Complaints are managed through a centralized 24/7 complaint hotline and properties are required to display an approval notice on the front of the property, including the 24/7 complaint hotline number and approval number.
The council had also called for a government levy on short-stay providers.
And in the Far North, the Cairns Regional Council is expected to raise investment property rates later this month in a bid to penalize short-stay accommodation providers.
NSW introduces registration fee, limits on stays
The NSW government introduced a mandatory code of conduct and changes to the strata legislation in 2020.
Landlords are required to register their temporary accommodation and meet a fire safety standard.
A $65 registration fee for the first 12 months and a $25 annual renewal fee are part of the laws.
Hosted and non-hosted short stay accommodations can be used year round in the state, except in Greater Sydney and some NSW regional government areas.
Non-hosted listings in those areas — that is, properties where the owner doesn’t also live in the home while a guest is there — is limited to 180 days per year.
Bookings of more than 21 consecutive days are exempt from the daily limit.
However, it appears Byron Bay is mandating a 90-day limit on short-term listings in an effort to free up the housing stock.
Options being considered for short term and holiday accommodation are a 90 day maximum for unhosted accommodation in most of the shire, or unhosted accommodation available year round in certain areas.
On the south coast, Eurobodalla Shire Council has written to thousands of holiday home owners asking them to make their properties available to tenants to alleviate the region’s housing crisis, in an effort to prevent them from “going down the regulatory route”.

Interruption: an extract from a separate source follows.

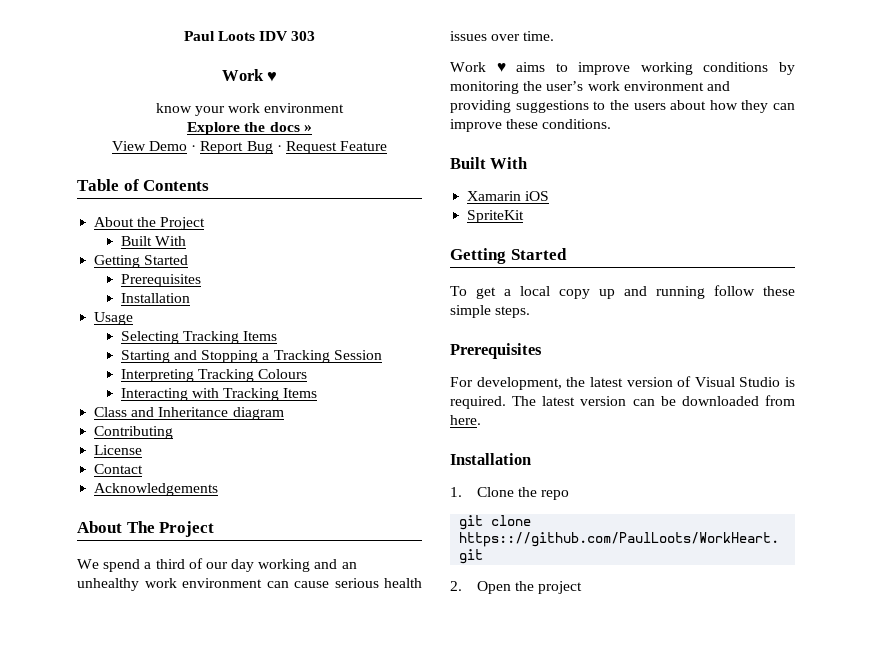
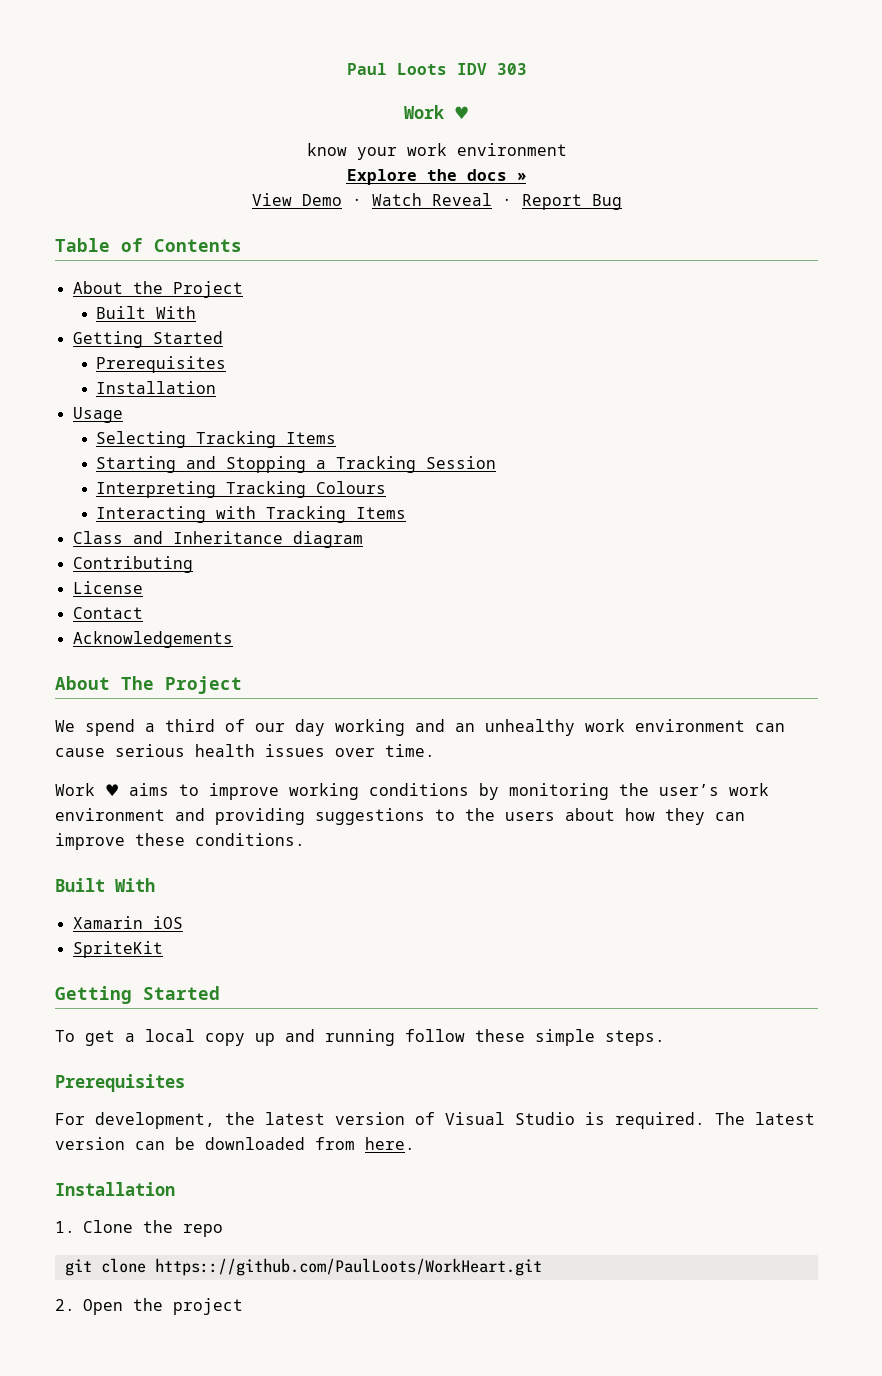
(197, 148) none -> [371,193,512,206] Watch Reveal ·
[276,141,388,154] · Request Feature -> (622, 202) none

Tasmania has a licensing system
Landlords in Tasmania must now register for a permit with their local council or apply for a waiver if their listing qualifies.
A permit is not required if the residence is the primary residence and the owner rents out the space when he or she is temporarily away or if guests occupy no more than four bedrooms.
However, those who legally use their property for visitor accommodation before July 1, 2018 are not required to apply for a permit, and neither are hotels, motels or caravan parks.
In March, the number of short-stay residences permitted in the Hobart area was restricted under a motion by the Hobart City Council to stop new permits for whole-home short-stay development in residential areas.
Rules of conduct apply in Victoria
For short term accommodation in units and apartments, Victoria has noise and behavior rules.
They apply if a person shares a private room, shares their entire home while away, or shares a non-primary residence such as a vacation home.
Acts such as making excessive noise or damaging property constitute a violation or strike under the new laws and give the Victorian Civil and Administrative Tribunal the power to prevent an apartment owner from renting out their property on a short-term basis if there are three different complaints are submitted within a period of 24 months.
The laws also allow the apartment owner to be charged with a loss of provisions for compensation, which can be as much as $2,000 per complaint.
Owners and guests of an apartment that is rented out for a short period of time can be fined.
South Australia, Northern Territory, ACT
South Australia has a proposal for a property registry, but nothing has been enshrined in law yet.
The NT and ACT also don’t have anything specific in the law, but homeowners’ associations can determine that leases must be signed for a minimum period of time to limit the number of Airbnb cases.